Unsecured Loans Explained: Eligibility, benefits and how they work

27 February, 2025 | 11:01 IST

A loan is a mode of borrowing an amount that you repay over time, usually with interest charges. It can help cover big expenses like buying a house, a car, education, or even unexpected emergencies. There are different types of loans – personal loans for general use, home loans for buying property, car loans for vehicles, and business loans for startups or expansion.

The process typically involves applying, getting approval based on your credit score and income, receiving the money, and then repaying it in fixed instalments. Choosing the right loan depends on your needs and ability to repay it on time.

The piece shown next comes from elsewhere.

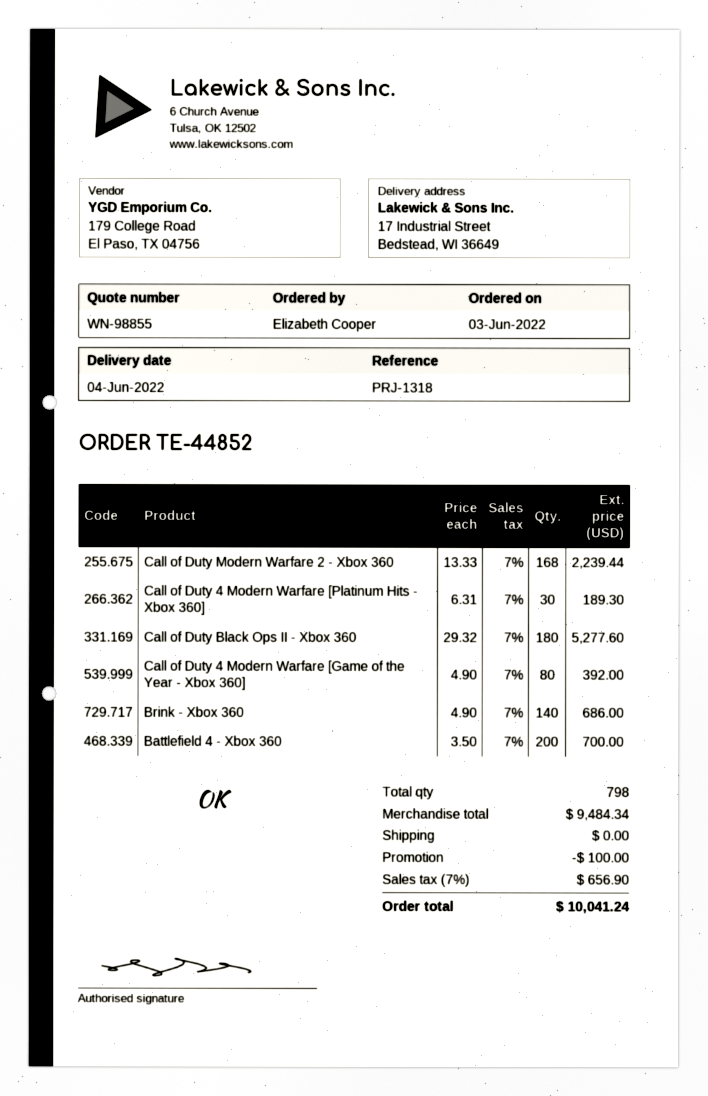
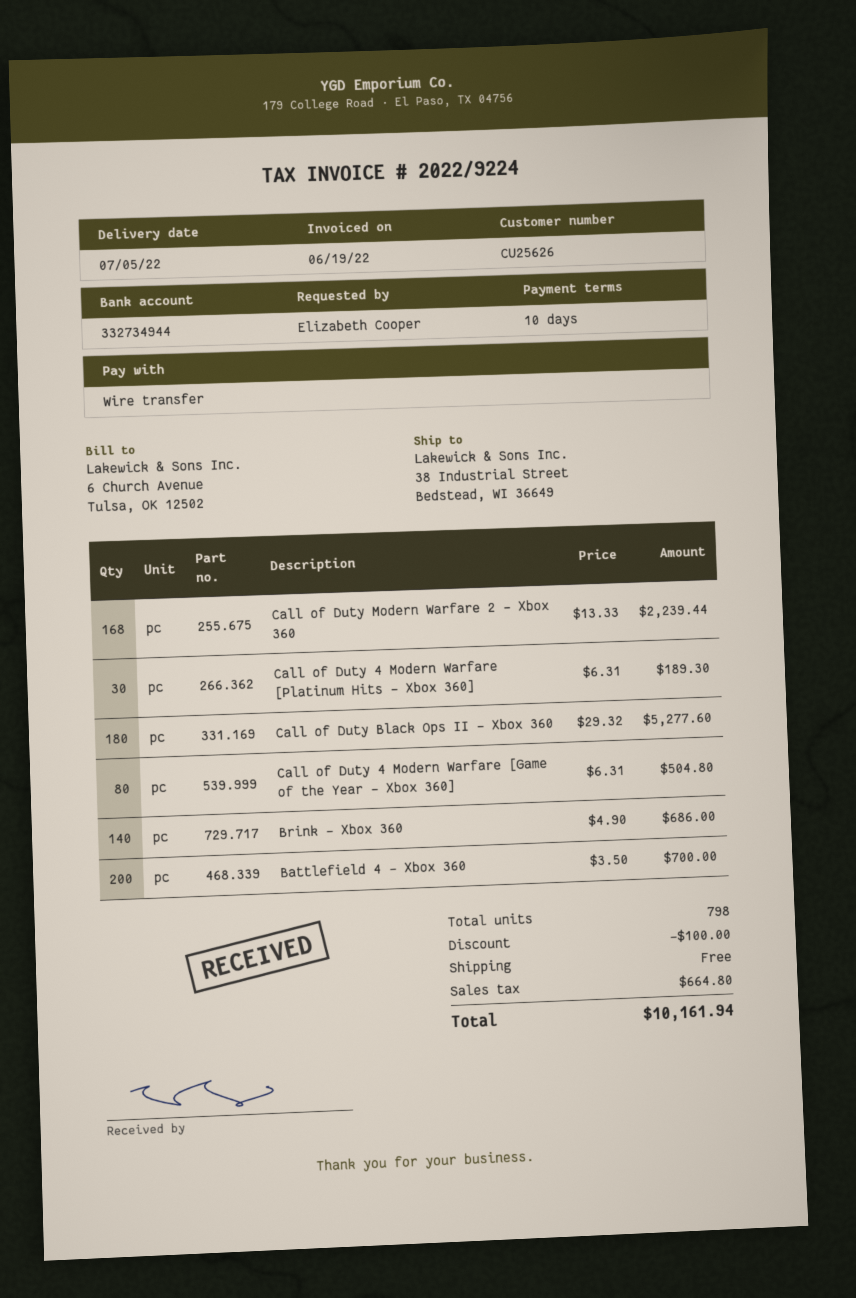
delivery date: 2022-06-04 -> 2022-07-05
ship to: 17 Industrial Street, Bedstead, WI 36649 -> 38 Industrial Street, Bedstead, WI 36649
Call of Duty 4 Modern Warfare [Game of the Year - Xbox 360]: 80 x 4.90 = 392.00 -> 80 x 6.31 = 504.80
tax: 656.90 -> 664.80
total: 10041.24 -> 10161.94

Loans can be classified into secured and unsecured loans, based on whether any collateral is required.

What is an Unsecured Loan?

An unsecured loan is a type of loan that does not require collateral – meaning you don’t have to pledge any asset (like property, gold, or MF investments) to get the money. Instead, lenders approve the loan based on your creditworthiness, which includes factors like your credit score, income, employment status and repayment history.

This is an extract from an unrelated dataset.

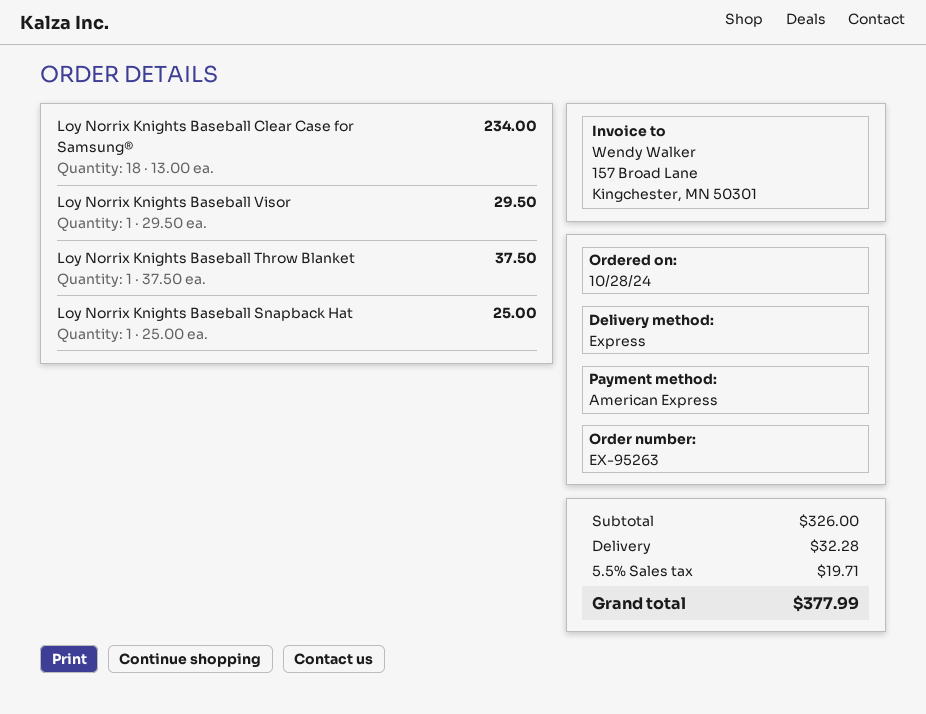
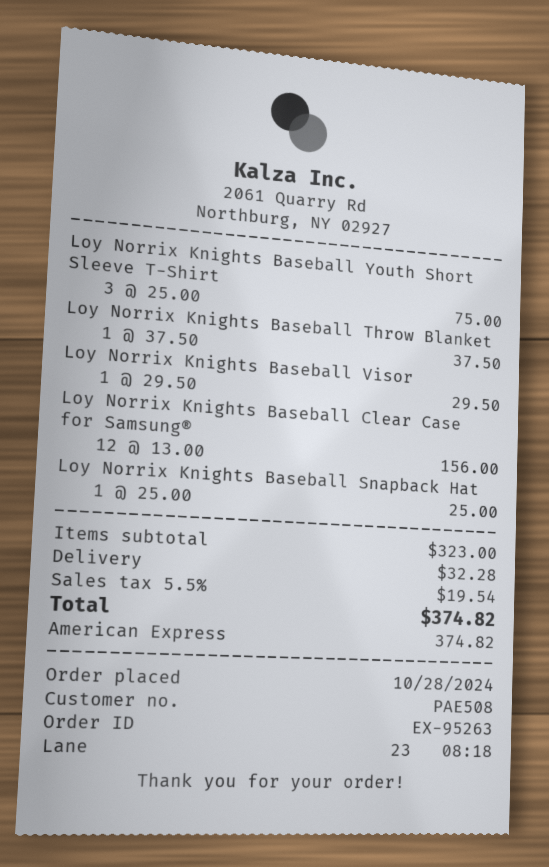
Loy Norrix Knights Baseball Clear Case for Samsung®: 18 x 13.00 = 234.00 -> 12 x 13.00 = 156.00
Loy Norrix Knights Baseball Youth Short Sleeve T-Shirt: none -> 3 x 25.00 = 75.00
subtotal: 326.00 -> 323.00
tax: 5.5% = 19.71 -> 5.5% = 19.54
total: 377.99 -> 374.82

Since unsecured loans come with higher risk for lenders, they often have higher interest rates and stricter eligibility criteria compared to secured loans.

With the rapid rise of digital lending platforms, it has become convenient to avail a personal loan these days. You can access multiple loan offers and borrow up to Rs 50 lakhs from eight lenders using the Moneycontrol app and website. The interest rates start at as low as 10.5% per annum and it’s a 100% paperless process.

Types of Unsecured Loans

1. Personal Loans: Can be used for any purpose such as medical emergencies, weddings, vacations, home renovations, etc.

2. Credit Card Loans: If you have a credit card, you can borrow a loan against your credit limit. These loans are instant but have very high interest rates.

3. Education Loans (Sometimes Unsecured): If the loan amount is small or if the banks have some special schemes, you can get an education loan without collateral. But large amounts may require a co-signer (like a parent and spouse), or collateral.

4. Business Loans: Usually used for working capital, expansion, or inventory purchases. Small businesses can take unsecured loans if they have a good financial record.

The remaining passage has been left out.